Working in close coordination with student governance is an array of highly specialized academic and environmental groups. Prominent among these is the Youth for Environment in Schools Organization, or YES-O, which stands as the sole co-curricular environmental organization officially recognized by DepEd to consolidate green initiatives on campus. Established under national mandates, the Caviteñan YES-O chapter enforces local ecological directives, manages solid waste reductions, and spearheads regular campus clean-ups and tree-planting drives.

The scientific community within the Junior High School track is further segmented into specialized student guilds that drive empirical research and innovation. This includes the Caviteñan Young Researchers Guild (CYRG), specifically designed for students enrolled in the Science, Technology, and Engineering (STE) program. This elite group is supported by sister clubs such as the Alchemist Club, the Robotics Club (popularly designated as the Milkybots), the Edisonian Club, and the Mendeleevian Club, all of which provide experimental spaces for advanced STEM applications.

Complementing the academic tracks are health and wellness organizations, primarily the campus chapter of the Barkada Kontra Droga (BKD). Operating under the legal framework of Dangerous Drugs Board Regulation No. 5, s. 2007, this peer-led advocacy group acts as a primary preventative education shield against substance abuse among the youth. The group organizes regular drug-free lifestyle campaigns, sports tournaments, and creative arts festivals to provide productive social spaces and strong alternative outlets for vulnerable students.

To ensure structural organization and heighten campus security across a massive student population exceeding several thousand individuals, the administration implements a systematic grade-level color-coding policy. This color framework is visibly integrated into student IDs and institutional gear to allow instant demographic sorting: Grade 7 is assigned Green, Grade 8 uses Blue, Grade 9 utilizes Orange, Grade 10 wears Yellow, Grade 11 is marked by Violet, and Grade 12 is distinguished by Pink. This visual matriculation allows safety marshals and teachers to easily coordinate large crowds during institutional assemblies or sudden emergency drills.
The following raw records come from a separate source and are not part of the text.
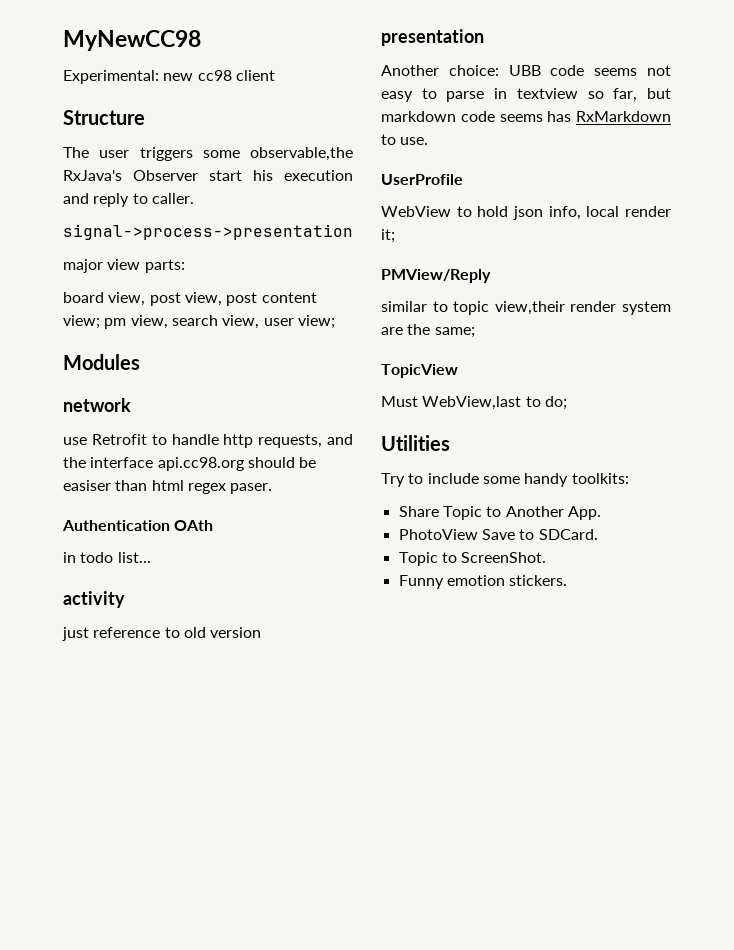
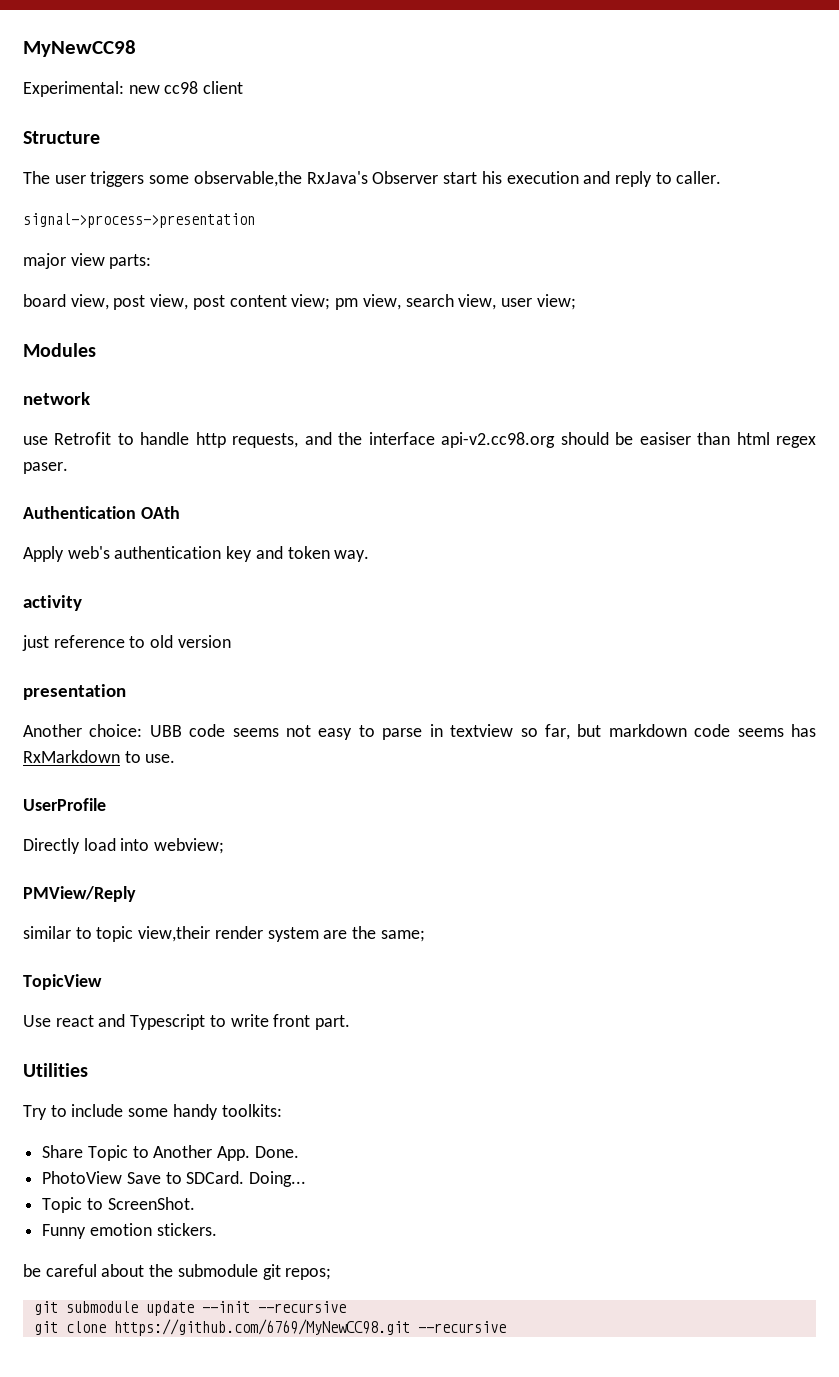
- use Retrofit to handle http requests, and the interface api.cc98.org should be easiser than html regex paser.
+ use Retrofit to handle http requests, and the interface api-v2.cc98.org should be easiser than html regex paser.
- in todo list...
+ Apply web's authentication key and token way.
- WebView to hold json info, local render it;
+ Directly load into webview;
- Must WebView,last to do;
+ Use react and Typescript to write front part.
- Share Topic to Another App.
+ Share Topic to Another App. Done.
+ Doing...
+ be careful about the submodule git repos;
+ git submodule update --init --recursive
+ git clone https://github.com/6769/MyNewCC98.git --recursive

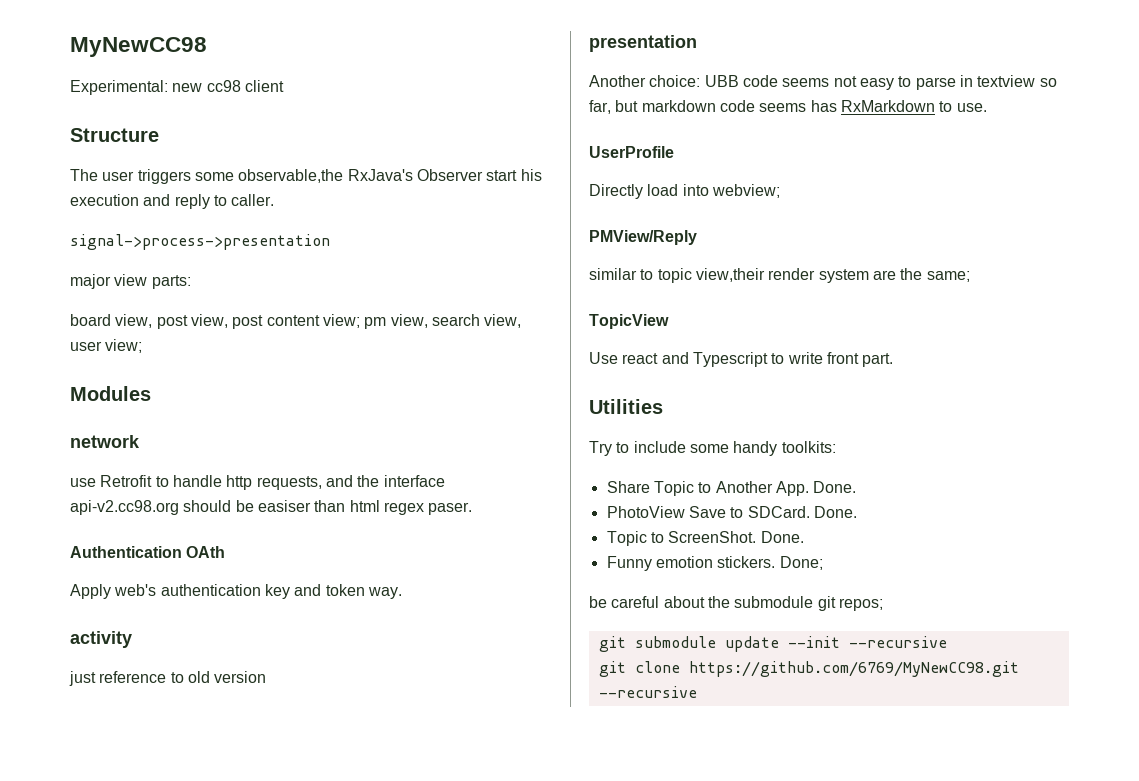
- PhotoView Save to SDCard. Doing...
+ PhotoView Save to SDCard. Done.
- Topic to ScreenShot.
+ Topic to ScreenShot. Done.
+ Done;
While legitimate co-curricular clubs are heavily integrated into campus culture, the institution enforces an absolute ban on any unauthorized social organizations, specifically non-school fraternities and sororities. In strict compliance with Department of Education regulations, any student discovered organizing, recruiting for, or participating in clandestine fraternity rites faces immediate expulsion. The student manual notes that these unauthorized groups are prohibited because their past reliance on violent hazing and internal rumbles runs entirely contrary to maintaining a safe learning space.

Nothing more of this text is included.